Most chip executives we know just shook their heads at this, chalking it up to chickens coming home to roost. The chip makers had tried for a long time to get the auto companies to speed things up and be more flexible with their inventory policies. To no avail.
We were reminded of all this by a story in the Journal a few weeks back, Ford is partnering with Global Foundries to potentially build its own chips. In fairness, there is some sense to this partnership. Ford appears to be investing in its relationship with the semis supply chain. GloFlo is the right partner, as it will be a long time before Ford could even hope to be a significant client for leading foundries TSMC and Samsung. Much of Ford’s chips use older processes, and GloFlo has been very aggressive in providing customer service to every segment they can support.
That being said, we get the sense that Ford may be driving to the countryside to buy that cow. In their press release, Ford’s CEO said:
“This agreement is just the beginning, and a key part of our plan to vertically integrate key technologies and capabilities that will differentiate Ford far into the future.”
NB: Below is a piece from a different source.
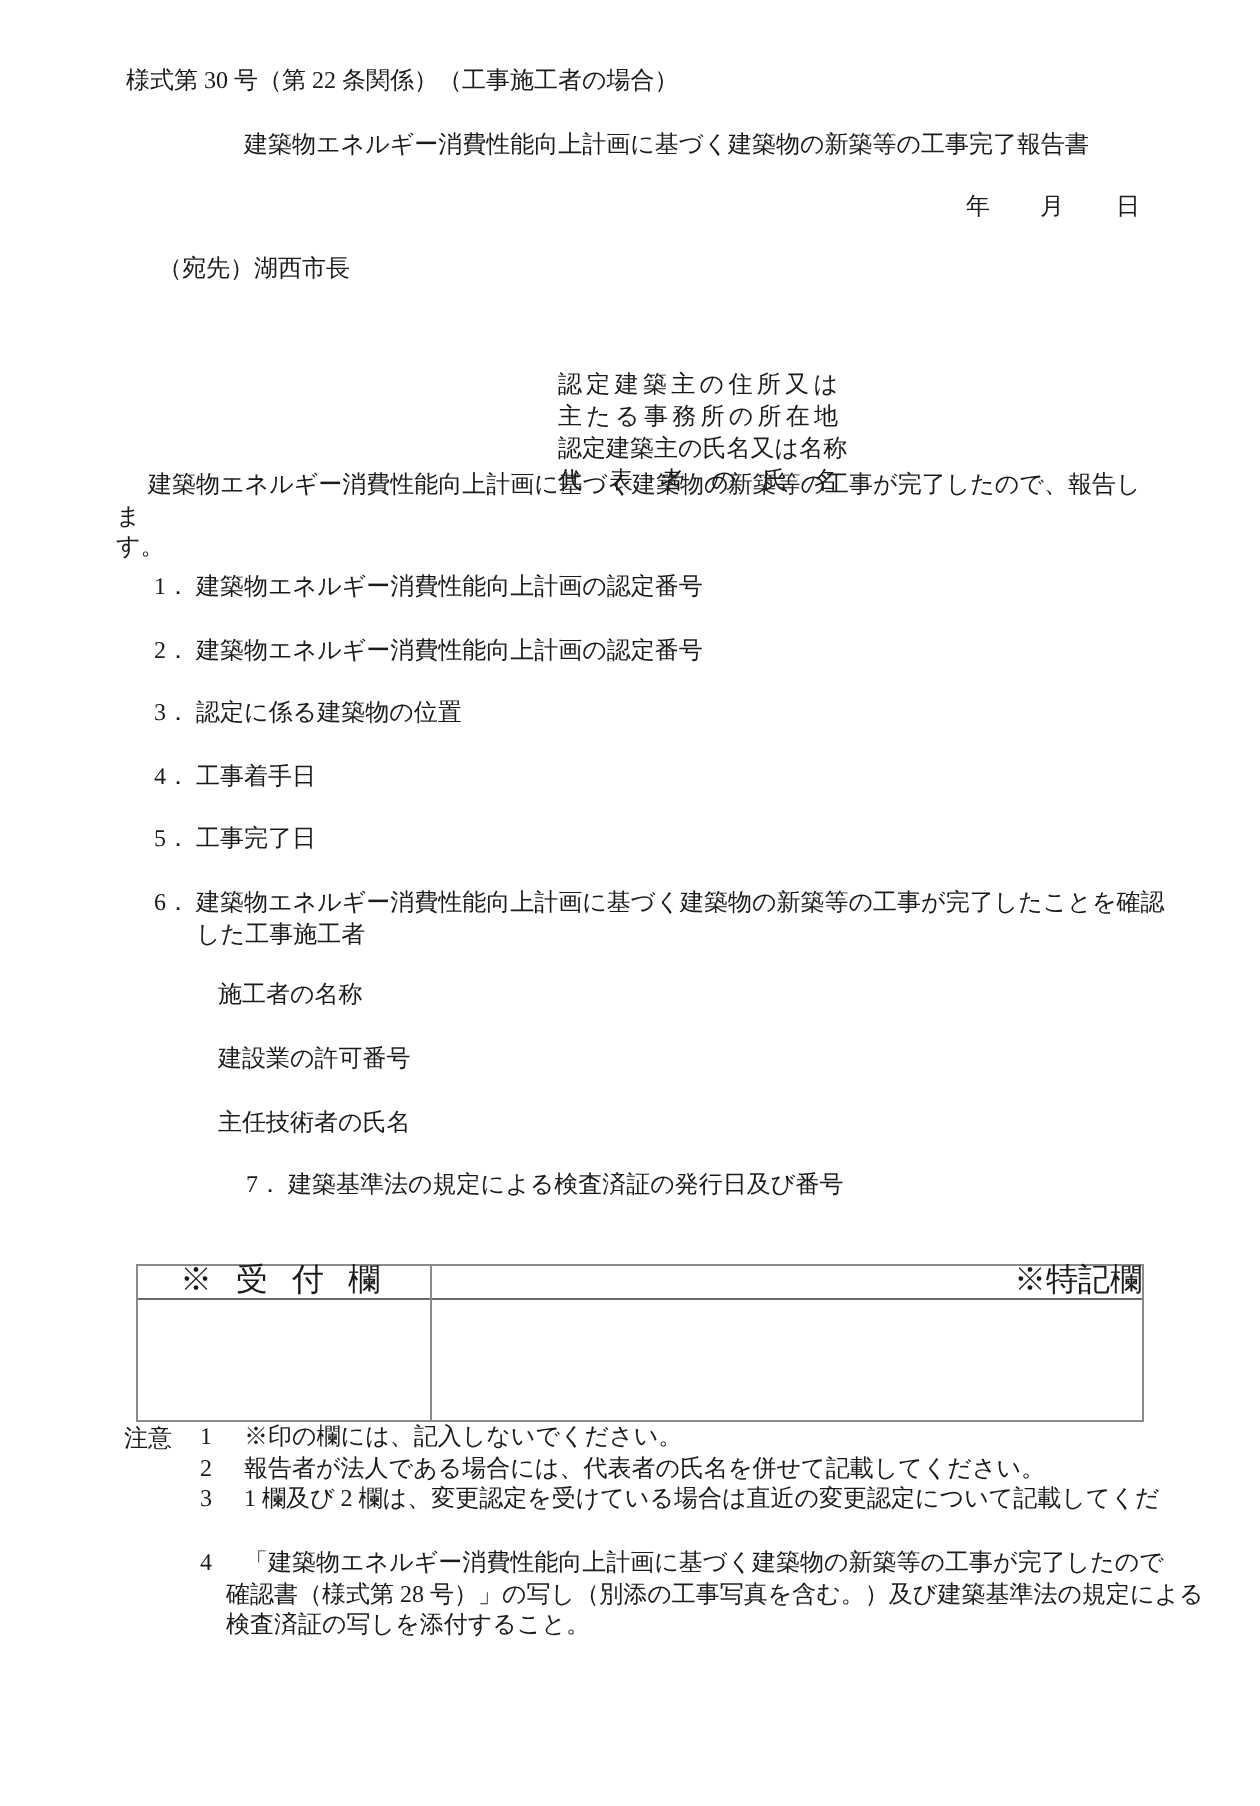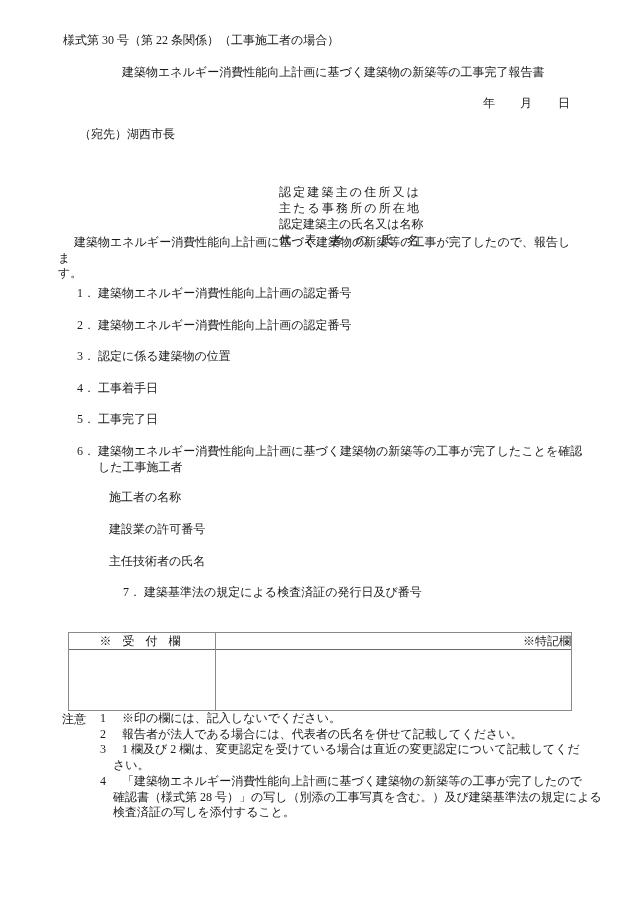"※ 受 付 欄" .th { font-size: 12px -> 16px }
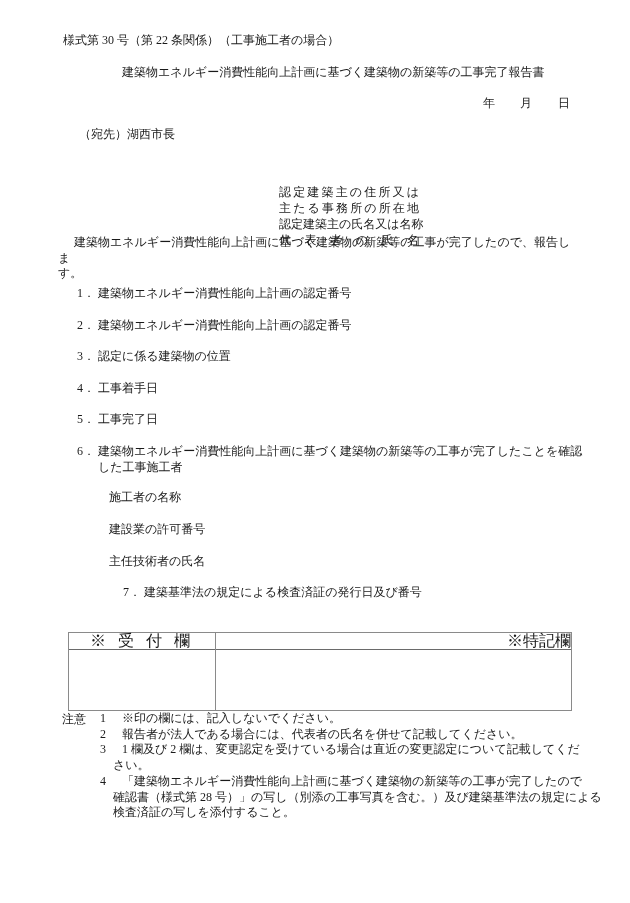"さい。" span.note-cont { html: <span>さい。</span> -> none }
Ford is planning to vertically integrate. Admittedly, we are not experts in the automotive industry, but we seem to remember that Ford was once entirely vertically integrated, even making their own steel. They had some good reasons for abandoning that model (less good reasons for abandoning the workforce and towns that went with the model). Has the auto industry changed so much that vertical integration now makes sense?
Even in normal times, we imagine that Ford would struggle with semis. First, they need a design team, maybe a few hundred people, all of whom are expensive, some of whom are very expensive. Then they need to be careful what products they design themselves. Do they need to design their own micro-controllers? Or power management modules? Recall our thesis that it only makes sense for companies to design chips which convey strategic advantage, building a chip to save a bit of margin does not really work out mathematically. But having that big team, and knowing what we do about auto industry culture, there will likely be huge pressure to design everything themselves.
And these are not normal times. The rest of the auto supply chain looks poised to move in a radically different direction – away from vertical integration towards discrete systems, i.e. the model used by the electronics industry. Apple alone is likely to pry this open and pave the way for other, newer entrants (read China) to take advantage of radically altered industry economics. If the auto industry moves towards this kind of model, it will mean the vertically integrated companies will struggle with unworkable cost structures burdened by excess R&D teams, duplicating the work done better and cheaper by product-specific companies.
It may make sense for Ford to design their own ADAS and autonomous processors, but building up a complete semis team, with direct ties to foundries, is going to be a very expensive way to get a glass of milk.